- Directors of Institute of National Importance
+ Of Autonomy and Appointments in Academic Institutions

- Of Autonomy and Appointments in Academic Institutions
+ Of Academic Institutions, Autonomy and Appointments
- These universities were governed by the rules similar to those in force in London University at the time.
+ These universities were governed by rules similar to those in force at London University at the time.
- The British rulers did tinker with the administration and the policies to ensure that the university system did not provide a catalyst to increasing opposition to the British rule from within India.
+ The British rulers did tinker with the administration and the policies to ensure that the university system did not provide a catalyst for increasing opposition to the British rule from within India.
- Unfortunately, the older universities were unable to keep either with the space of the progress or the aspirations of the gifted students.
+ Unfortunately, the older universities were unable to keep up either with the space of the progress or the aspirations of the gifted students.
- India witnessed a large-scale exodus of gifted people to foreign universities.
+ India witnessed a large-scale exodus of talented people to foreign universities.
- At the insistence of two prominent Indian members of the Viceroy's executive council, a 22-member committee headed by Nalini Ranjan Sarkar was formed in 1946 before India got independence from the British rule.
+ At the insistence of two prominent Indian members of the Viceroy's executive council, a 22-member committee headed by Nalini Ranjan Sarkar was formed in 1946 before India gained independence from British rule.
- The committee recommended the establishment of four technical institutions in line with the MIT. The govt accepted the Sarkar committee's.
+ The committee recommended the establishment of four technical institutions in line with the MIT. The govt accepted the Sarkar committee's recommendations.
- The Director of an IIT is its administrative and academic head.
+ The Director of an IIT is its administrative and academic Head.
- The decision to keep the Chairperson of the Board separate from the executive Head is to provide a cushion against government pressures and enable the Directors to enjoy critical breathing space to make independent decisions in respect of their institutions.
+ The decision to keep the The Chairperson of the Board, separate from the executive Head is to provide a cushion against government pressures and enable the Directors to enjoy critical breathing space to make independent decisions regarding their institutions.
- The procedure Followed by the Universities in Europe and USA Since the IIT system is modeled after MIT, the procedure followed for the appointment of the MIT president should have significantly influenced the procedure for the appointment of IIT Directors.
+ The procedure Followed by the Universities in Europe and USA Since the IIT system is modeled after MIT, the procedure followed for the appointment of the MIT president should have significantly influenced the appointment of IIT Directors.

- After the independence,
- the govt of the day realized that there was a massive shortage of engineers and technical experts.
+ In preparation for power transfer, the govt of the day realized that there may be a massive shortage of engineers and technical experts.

---

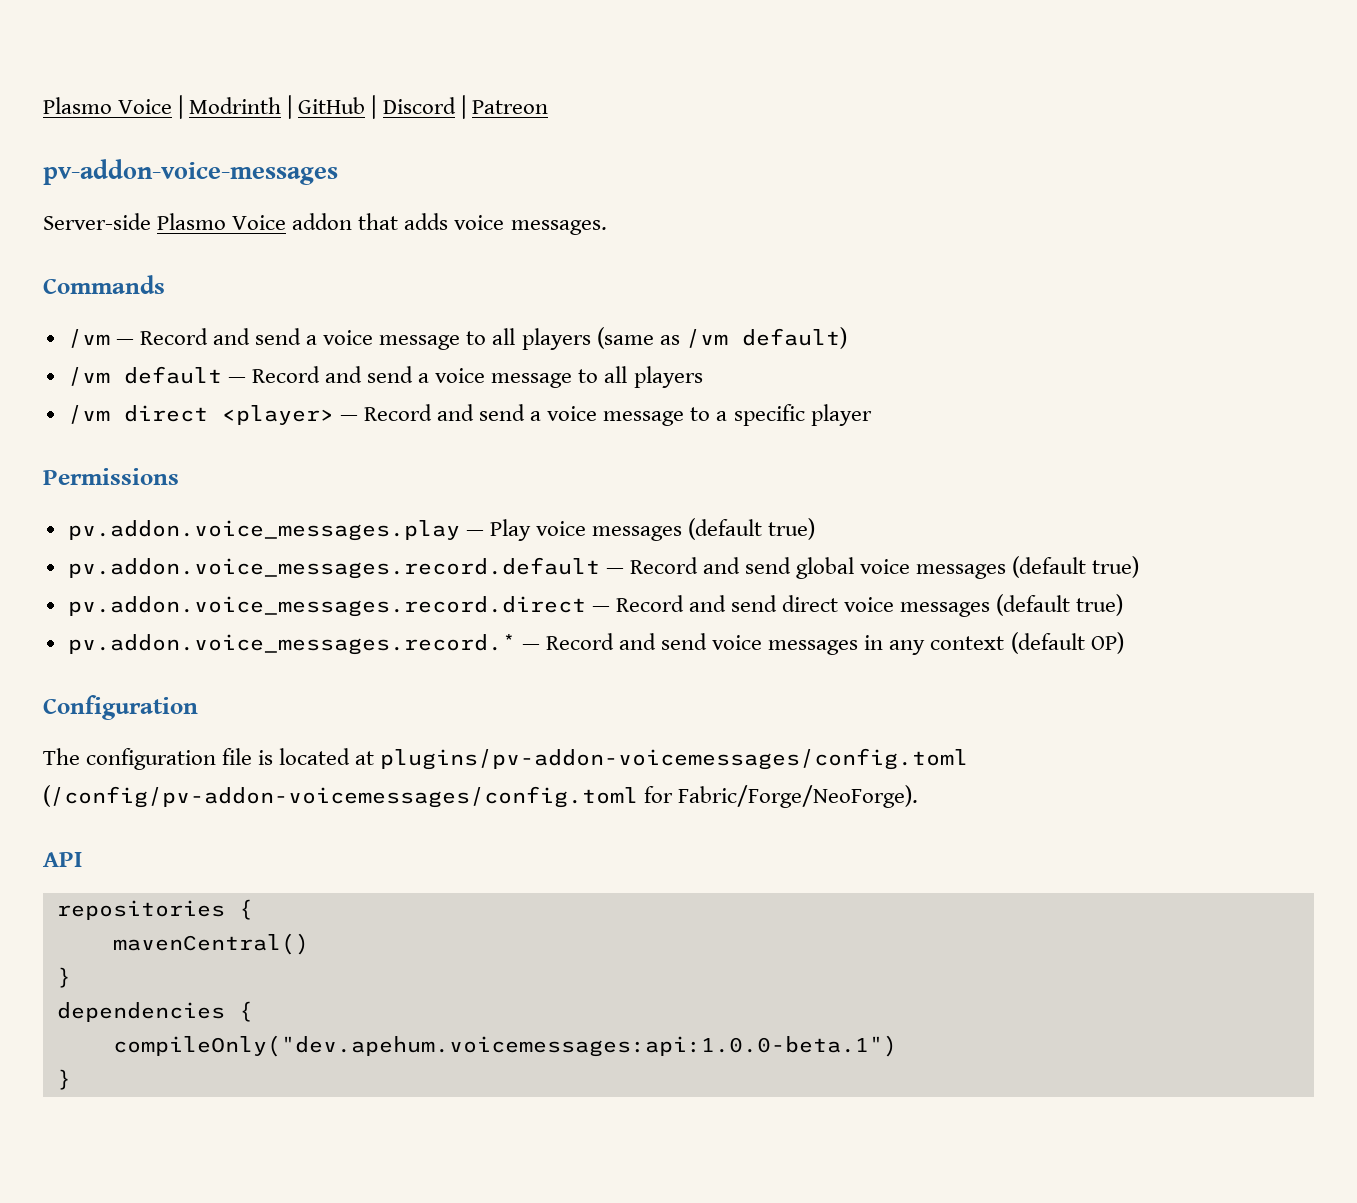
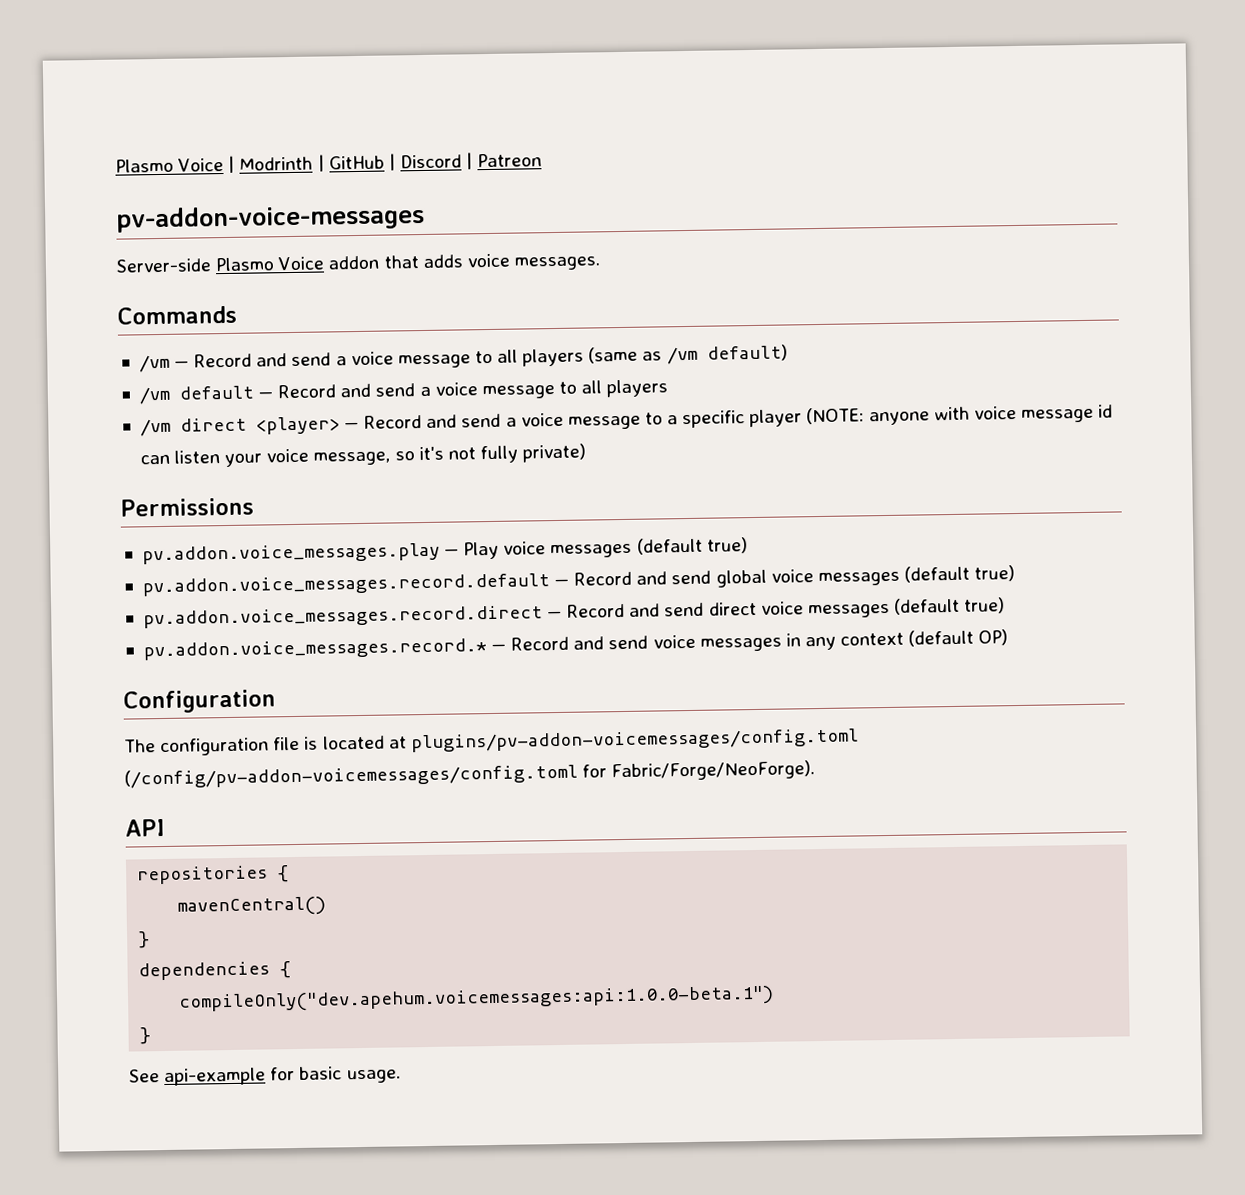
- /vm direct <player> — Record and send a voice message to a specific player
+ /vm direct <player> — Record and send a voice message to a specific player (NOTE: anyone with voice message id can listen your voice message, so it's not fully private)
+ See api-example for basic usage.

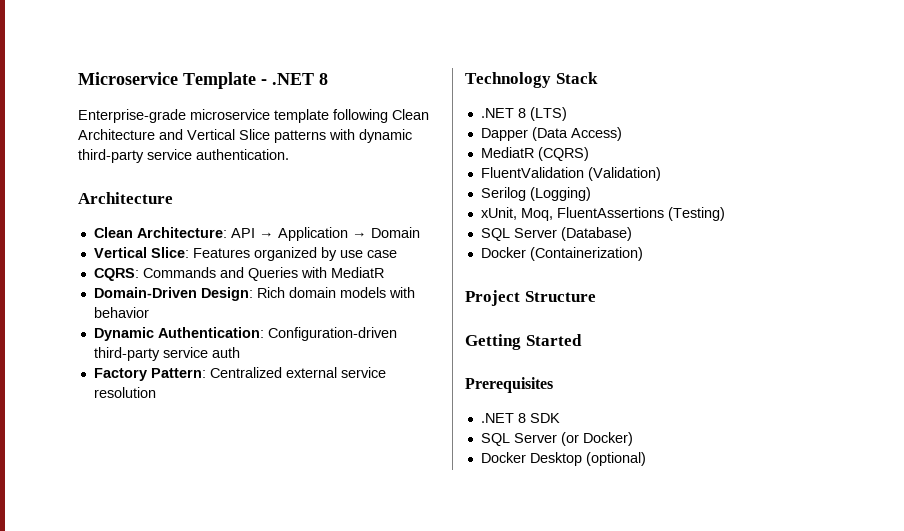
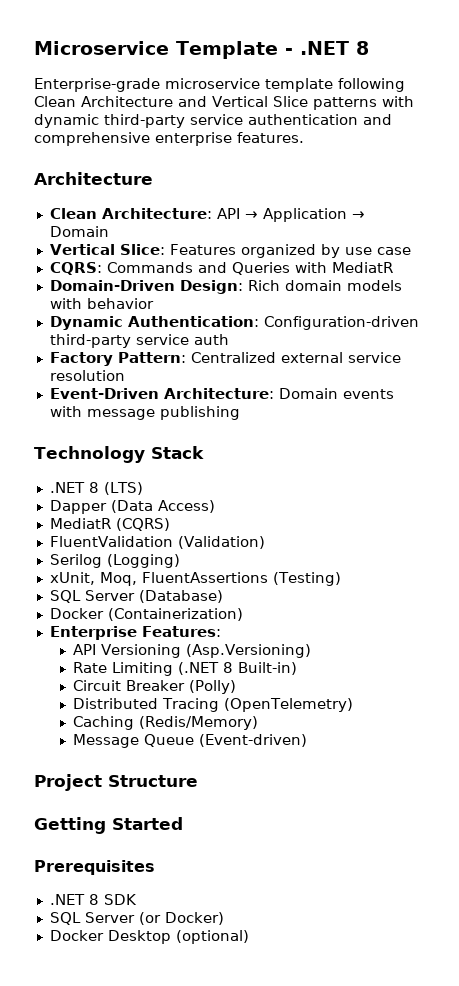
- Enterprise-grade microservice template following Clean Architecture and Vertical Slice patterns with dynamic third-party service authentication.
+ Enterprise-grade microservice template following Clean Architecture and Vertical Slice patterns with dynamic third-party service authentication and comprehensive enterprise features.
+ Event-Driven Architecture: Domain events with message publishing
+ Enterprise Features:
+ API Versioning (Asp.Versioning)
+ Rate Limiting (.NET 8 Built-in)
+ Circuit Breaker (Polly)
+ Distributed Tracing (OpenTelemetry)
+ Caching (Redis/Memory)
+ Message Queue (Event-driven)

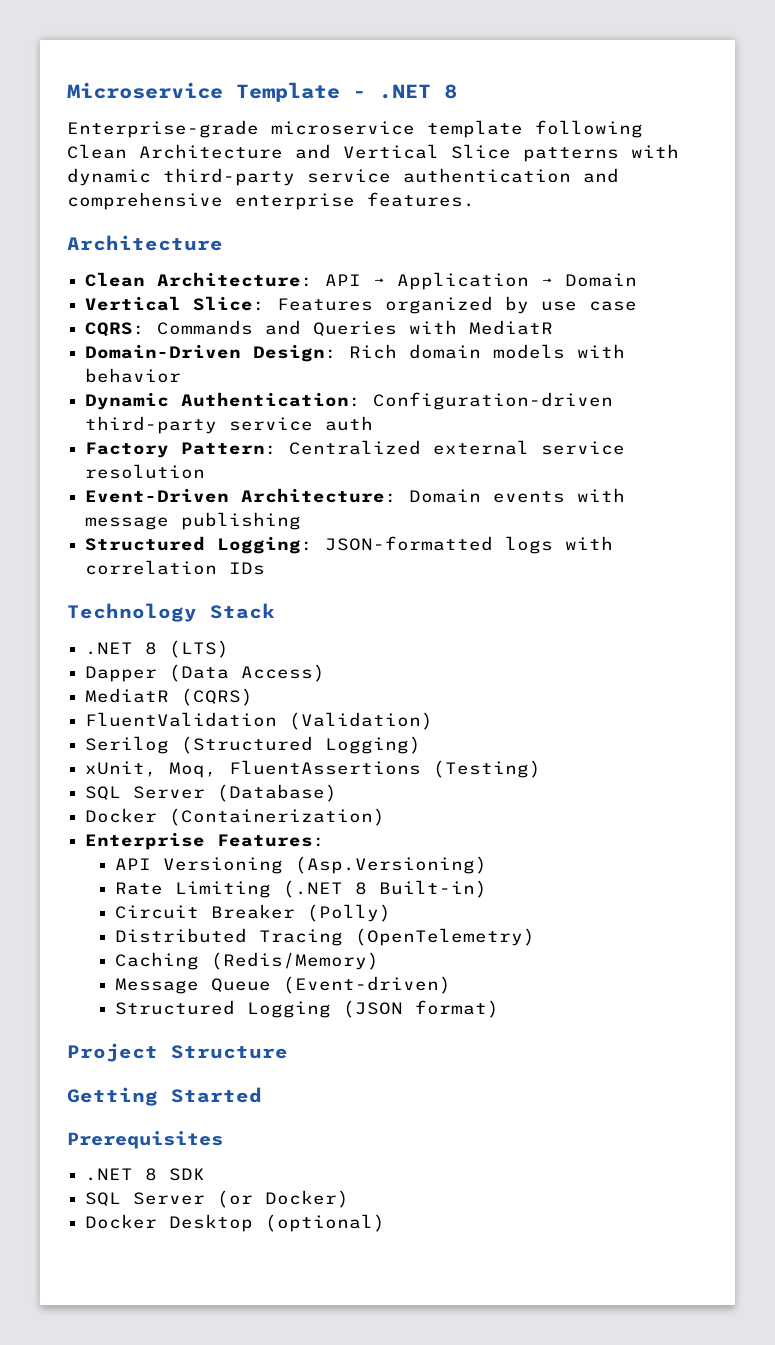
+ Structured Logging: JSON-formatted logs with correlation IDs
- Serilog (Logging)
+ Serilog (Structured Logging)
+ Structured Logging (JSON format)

→ WHAT YOU SHOULD DO
Select every line in the records above that contains the word "students".

→ REPLY
- Unfortunately, the older universities were unable to keep either with the space of the progress or the aspirations of the gifted students.
+ Unfortunately, the older universities were unable to keep up either with the space of the progress or the aspirations of the gifted students.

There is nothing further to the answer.